Thursday, May 10, 2007

tech support - old school, really old school

Wednesday, May 09, 2007

Rod Oram on NZ as a carbon trading hub

here.
I agree. Get cracking. The perfect weightless export that fits brilliantly with our natural strengths.
Better hurry though, Sydney's probably thought about it too.

Bruce McKay on Lines Companies

This guy proves the old cliche of try try again.
Of course, you could go the despair.com route and argue that true incompetence is the ability to think that doubling your efforts can overcome any lack of talent.
Here he is waxing lyrical on lines companies and why they shouldn't be interested in energy generation.
Vector is a lines company and as such is not meant to buy into electricity generation and retailing.
Well that's obviously rubbish. There are plenty of reasons why Vector might want to put some generation at strategic points in it's network. It's subtle but it's worth millions in stranded asset risk.

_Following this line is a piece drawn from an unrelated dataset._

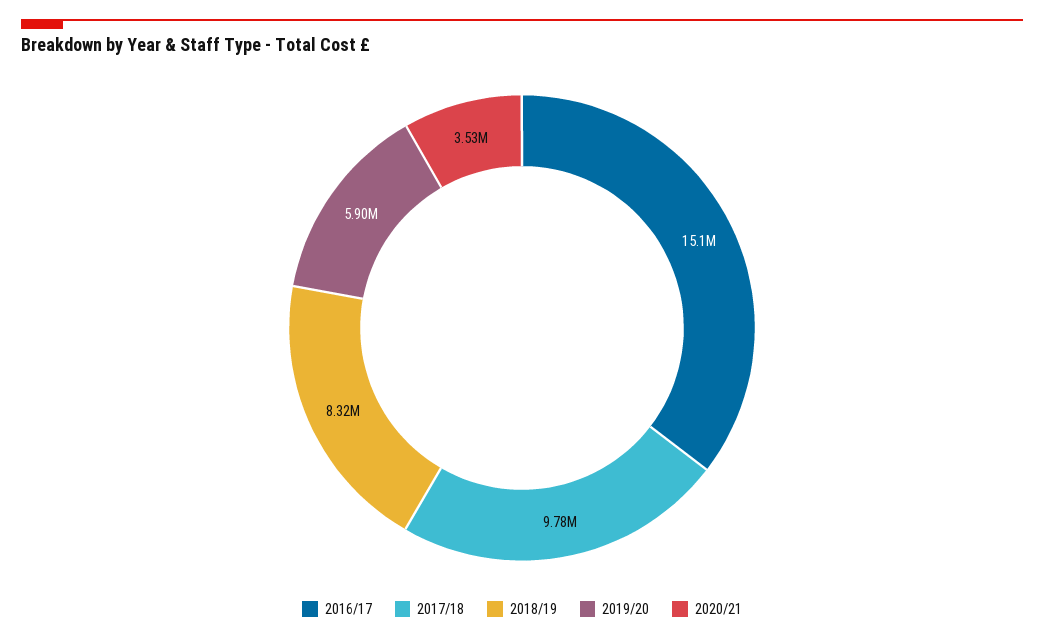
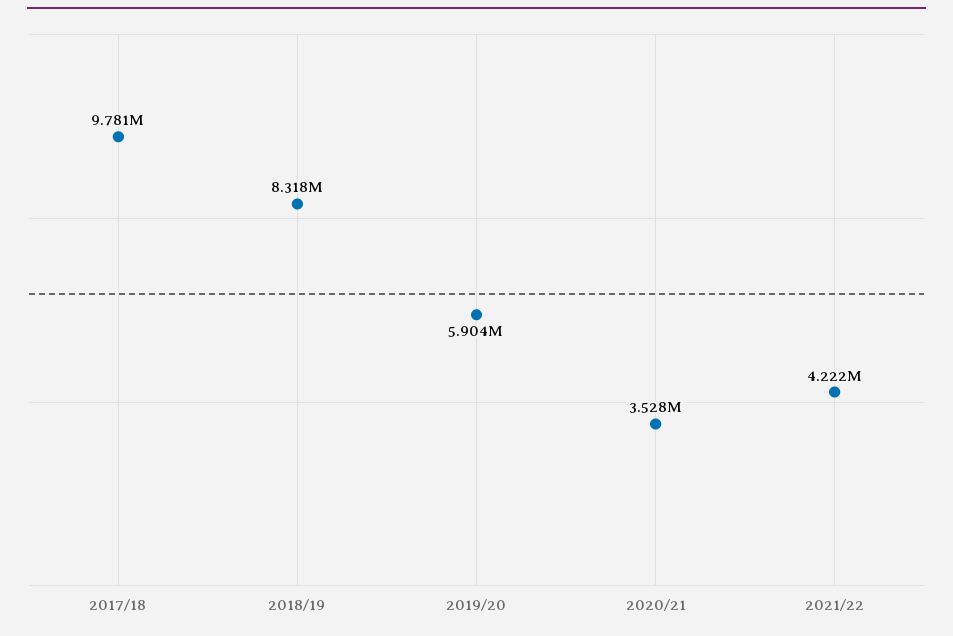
2016/17: 15100000 -> none
2021/22: none -> 4222000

It's galling but he's right about the wind part though. There's not much point for Vector to want wind generation since they can't turn it on and off as it's needed to streamline the energy flows. Right answer through faulty reasoning.

Wednesday, May 02, 2007

Bruce McKay on Global Warming

here.
Warning - you may actually be less smart after reading this than before you clicked on the link. Even seeing the link may have knocked a point or two off your IQ.

Step 1: denial - check
Step 2: grudging acceptance - check
Step 3: fix - .....
Step 4: adjustment - check

Hey hang on, what the £$%£$ happened to step 3??
oh and by the way, an agrarian economy may just have more to lose than most countries hmmm? and in case you haven't heard it elsewhere, nz is fine, the countries that get hammered and the people that die or are displaced are the ones that are poor today. business as usual is fine - yeah right.

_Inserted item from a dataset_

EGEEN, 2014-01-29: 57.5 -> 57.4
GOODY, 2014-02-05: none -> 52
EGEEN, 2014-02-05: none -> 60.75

and one other thing, if you've ever studied a dynamic chaotic system you may be aware of the fact that small changes don't always result in small responses. sometimes the response blows a big @£%£$ hole in your lab.

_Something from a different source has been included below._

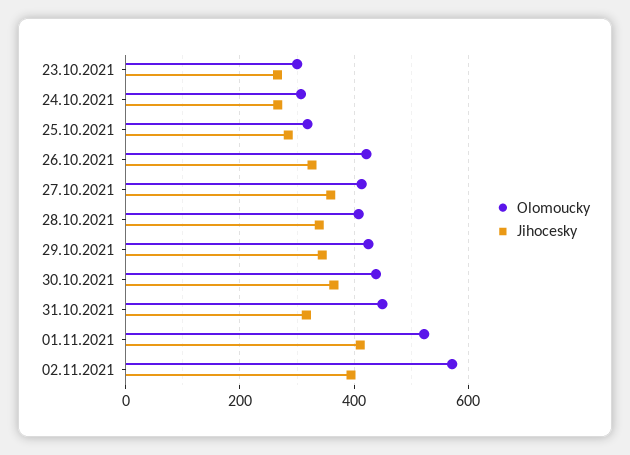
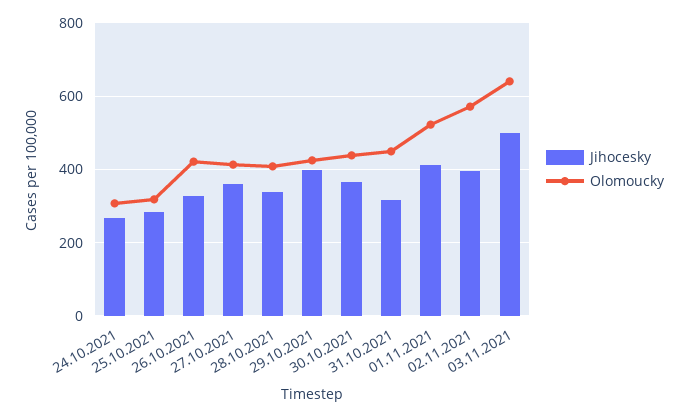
Olomoucky, 23.10.2021: 300 -> none
Jihocesky, 23.10.2021: 260 -> none
Jihocesky, 29.10.2021: 340 -> 400
Jihocesky, 03.11.2021: none -> 500
Olomoucky, 03.11.2021: none -> 640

and yet another thing: it's emmissions per person that's important, not the country (you know emmissions = emmissions per person x persons, doing your bit means changing the first part).

and.... ah forget it.

Garth v Brian on CC

Garth George isn't exactly sharp as a pin. I love reading his column if only to remind myself what the '50s must have felt like to anyone that wasn't male, white and middle class.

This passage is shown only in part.